DATA SUPPLIED Block Start

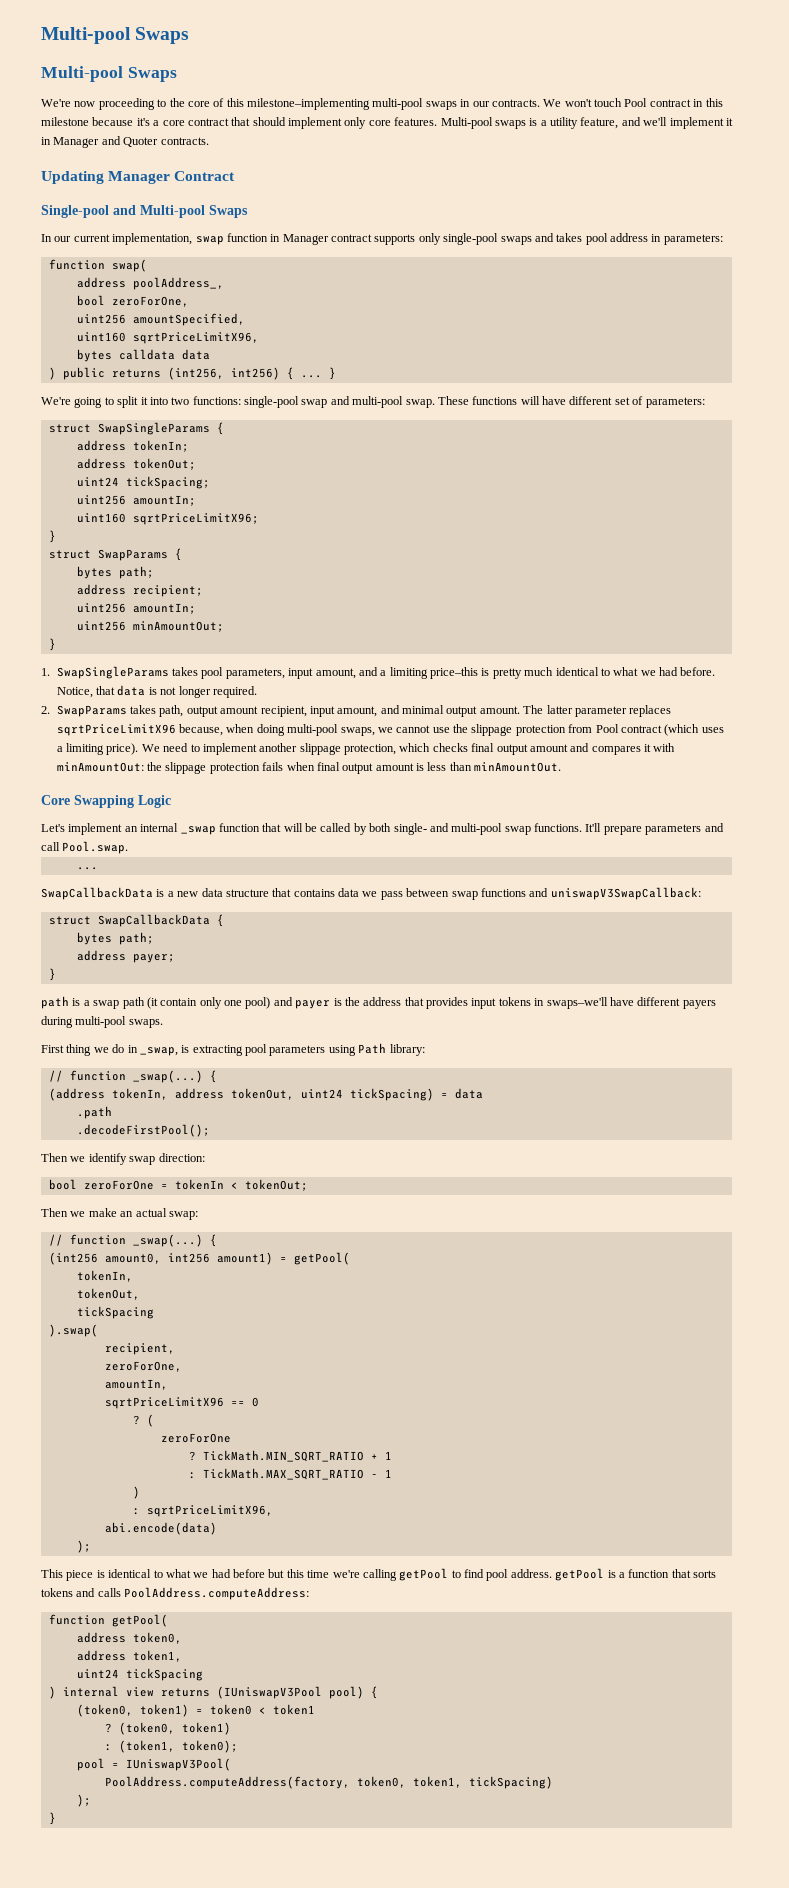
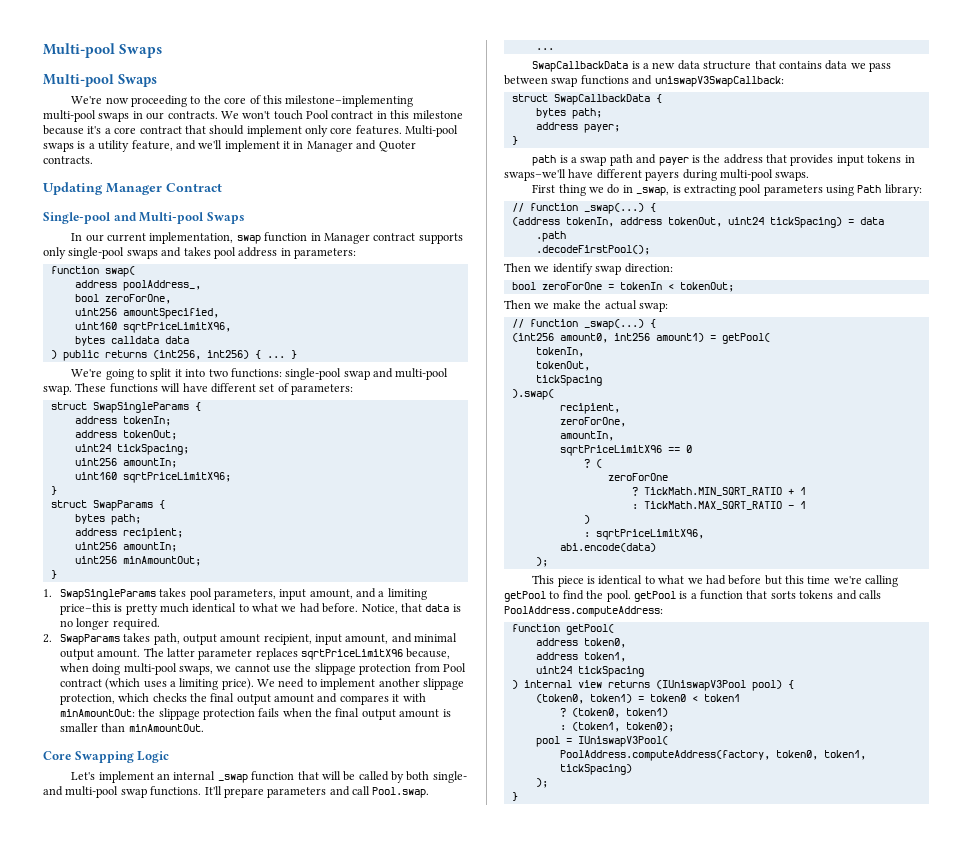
- Notice, that data is not longer required.
+ Notice, that data is no longer required.
- We need to implement another slippage protection, which checks final output amount and compares it with minAmountOut: the slippage protection fails when final output amount is less than minAmountOut.
+ We need to implement another slippage protection, which checks the final output amount and compares it with minAmountOut: the slippage protection fails when the final output amount is smaller than minAmountOut.
- path is a swap path (it contain only one pool) and payer is the address that provides input tokens in swaps–we'll have different payers during multi-pool swaps.
+ path is a swap path and payer is the address that provides input tokens in swaps–we'll have different payers during multi-pool swaps.
- Then we make an actual swap:
+ Then we make the actual swap:
- This piece is identical to what we had before but this time we're calling getPool to find pool address. getPool is a function that sorts tokens and calls PoolAddress.computeAddress:
+ This piece is identical to what we had before but this time we're calling getPool to find the pool. getPool is a function that sorts tokens and calls PoolAddress.computeAddress:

DATA SUPPLIED Block End

» **WHAT YOU NEED TO DO**:
Considering each line of the material above, count those with the word "identical" and give only the number.

» **TASK OUTPUT**:
2